# More Stuff this month



## Scottart (Jan 8, 2015)

A few more projects wrapping up this week.

An Elk in the round piece that is being donated to the Rocky Mountain Elk foundation. Birch butcher block 25"

A first pass at painting the Steampunk Humpy x to Hummer = Humvie, salmon piece. Half way through the salmon species now. 
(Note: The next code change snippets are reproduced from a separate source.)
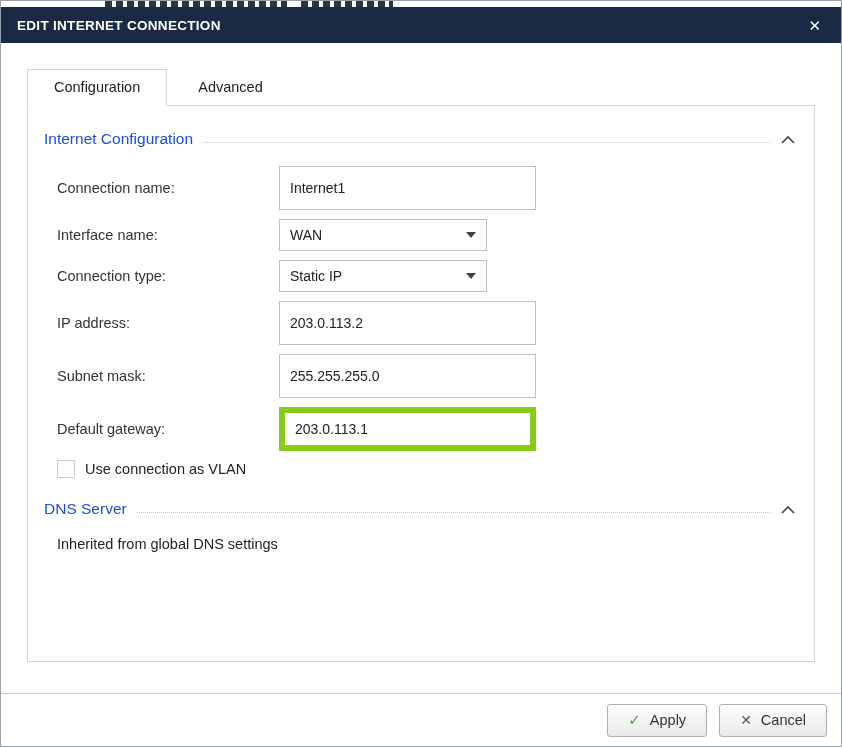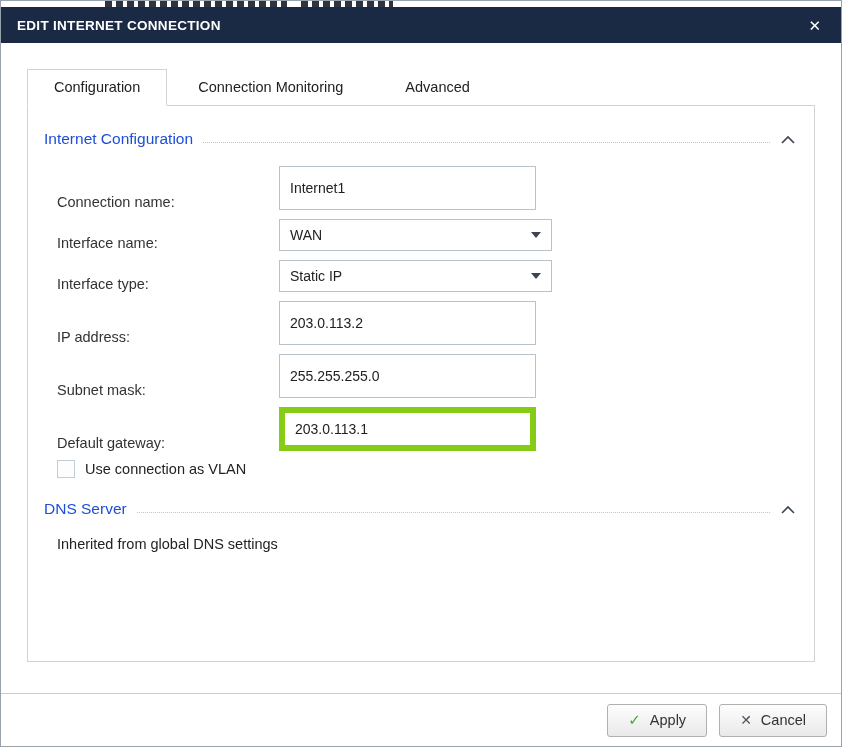--- a/index.html
+++ b/index.html
@@ -111,21 +111,21 @@
   .section-chevron {
     margin-left: 10px;
     margin-top: 2px;
     cursor: pointer;
     display: inline-flex;
   }
 
   .form-area { margin-top: 18px; }
   .form-row {
     display: flex;
-    align-items: flex-end;
+    align-items: center;
     margin-bottom: 9px;
   }
   .form-label {
     width: 222px;
     font-size: 14.5px;
     color: #333;
   }
   .text-input {
     width: 257px;
     height: 44px;
@@ -133,21 +133,21 @@
     background: #ffffff;
     font-family: "Liberation Sans", "DejaVu Sans", sans-serif;
     font-size: 14px;
     color: #222;
     padding: 0 10px;
     outline: none;
   }
   .text-input.focused { border: 6px solid #84cc16; }
 
   .select-box {
-    width: 273px;
+    width: 208px;
     height: 32px;
     border: 1px solid #b7c3cc;
     background: #ffffff;
     font-size: 14px;
     color: #222;
     padding: 0 10px;
     display: flex;
     align-items: center;
     justify-content: space-between;
     cursor: pointer;
@@ -222,21 +222,20 @@
 
   <div class="titlebar">
     <span class="title">EDIT INTERNET CONNECTION</span>
     <span class="close-btn">✕</span>
   </div>
 
   <div class="content">
 
     <div class="tabbar">
       <div class="tab active">Configuration</div>
-      <div class="tab inactive">Connection Monitoring</div>
       <div class="tab inactive">Advanced</div>
     </div>
 
     <div class="panel">
 
       <div class="section-header">
         <span class="section-title">Internet Configuration</span>
         <span class="section-leader"></span>
         <span class="section-chevron">
           <svg width="16" height="10" viewBox="0 0 16 10">
@@ -254,21 +253,21 @@
 
         <div class="form-row">
           <span class="form-label">Interface name:</span>
           <div class="select-box">
             <span>WAN</span>
             <span class="select-caret"></span>
           </div>
         </div>
 
         <div class="form-row">
-          <span class="form-label">Interface type:</span>
+          <span class="form-label">Connection type:</span>
           <div class="select-box">
             <span>Static IP</span>
             <span class="select-caret"></span>
           </div>
         </div>
 
         <div class="form-row">
           <span class="form-label">IP address:</span>
           <input class="text-input" value="203.0.113.2" style="">
         </div>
and a first pass at painting Captain Cave man. I am pretty sure I emailed everyone who wanted that file.. except those of you who only speak in LOA..... Languages other than Aspire. Just cant get that tool path file stuff to work.


----------



## MoHawk (Dec 8, 2013)

I've ran out of adjectives to describe your work!! I hope your making a lot of money for the obvious amount of time you put into your work.


----------



## difalkner (Jan 3, 2012)

Great work, as usual, Scott! I still haven't had time to try the files in my LOA software, Fusion 360. I can now see the proverbial light at the end tunnel and hope to get a chance later this week to see how the stl files look.

David


----------



## RainMan 2.0 (May 6, 2014)

What they said . 
Scott , I sure like that perimeter frame your doing around the Elk, very nice touch. There all great pieces , you’ve got some major talent their


----------



## old55 (Aug 11, 2013)

Absolutely brilliant Scott.


----------



## honesttjohn (Feb 17, 2015)

My hero. Nothing more to add.


----------



## TimPa (Jan 4, 2011)

for a newbie - your work is so impressive from the cnc standpoint, as well as the finish/paint greatness. thank you for sharing that, it helps people like me stay motivated to learning the craft!


----------



## marecat3 (Nov 30, 2010)

Love the colors. Great work as always


----------



## TenGees (Sep 12, 2012)

Looking very good, Scott.


----------



## OCEdesigns (Jan 31, 2019)

Man I wish I had half of the talent you have!! Those look incredible.


----------



## Scottart (Jan 8, 2015)

TimPa said:


> for a newbie - your work is so impressive from the cnc standpoint, as well as the finish/paint greatness. thank you for sharing that, it helps people like me stay motivated to learning the craft!


thanks Tim. lots of inspiring work on this forum for sure.


----------